■ Task directions
Report all lines from the entries below in which "class" appears.

─── Excerpted data ───

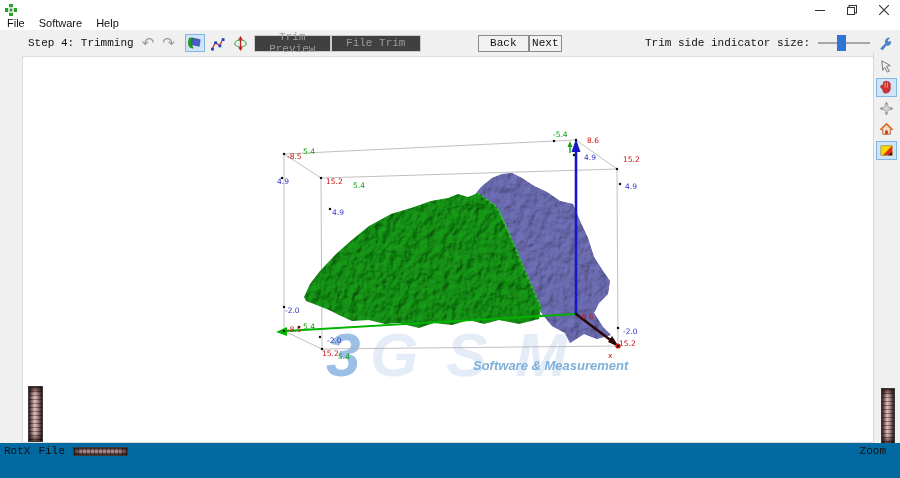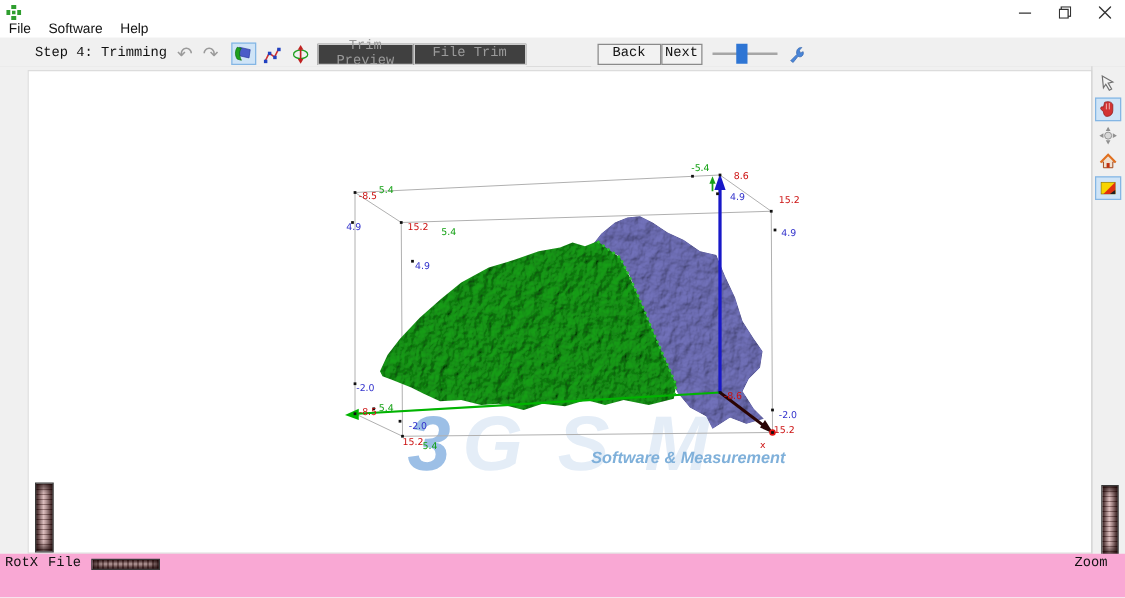--- a/index.html
+++ b/index.html
@@ -136,6 +136,7 @@
   <button class="tb-button tb-enabled" style="width:51px;margin-left:5px;">Back</button>
   <button class="tb-button tb-enabled" style="width:33px;">Next</button>
 
+  <span class="slider-label">Trim side indicator size:</span>
   <div class="hslider">
     <div class="track"></div>
     <div class="handle"></div>

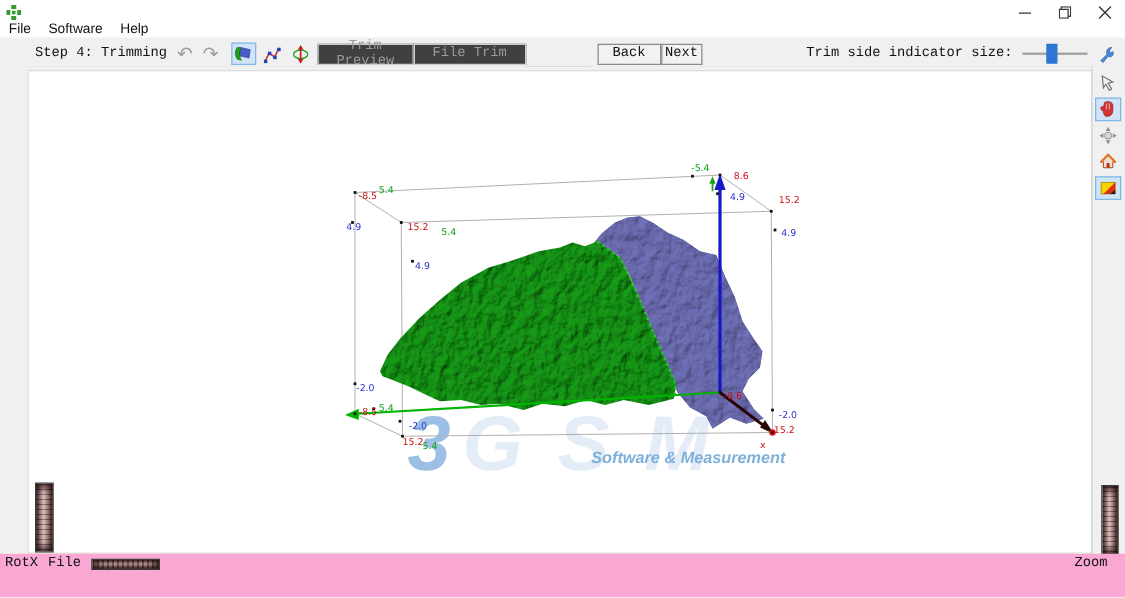--- a/index.html
+++ b/index.html
@@ -58,7 +58,7 @@
      box-shadow:inset 4px 0 5px rgba(20,0,0,.65),inset -4px 0 5px rgba(20,0,0,.65);}
 
   
-  .statusbar{position:absolute;left:0;top:443px;width:900px;height:35px;background:#f9a8d4;
+  .statusbar{position:absolute;left:0;top:443px;width:900px;height:35px;background:#0369a1;
              font-family:"Liberation Mono",monospace;font-size:11px;}
   .status-left{position:absolute;left:4px;top:2px;display:flex;align-items:center;gap:8px;}
   .zoom-label{position:absolute;right:14px;top:2px;}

───

■ Your solution
   <button class="tb-button tb-enabled" style="width:51px;margin-left:5px;">Back</button>
   <button class="tb-button tb-enabled" style="width:33px;">Next</button>
+  <span class="slider-label">Trim side indicator size:</span>
   <div class="hslider">
     <div class="track"></div>
     <div class="handle"></div>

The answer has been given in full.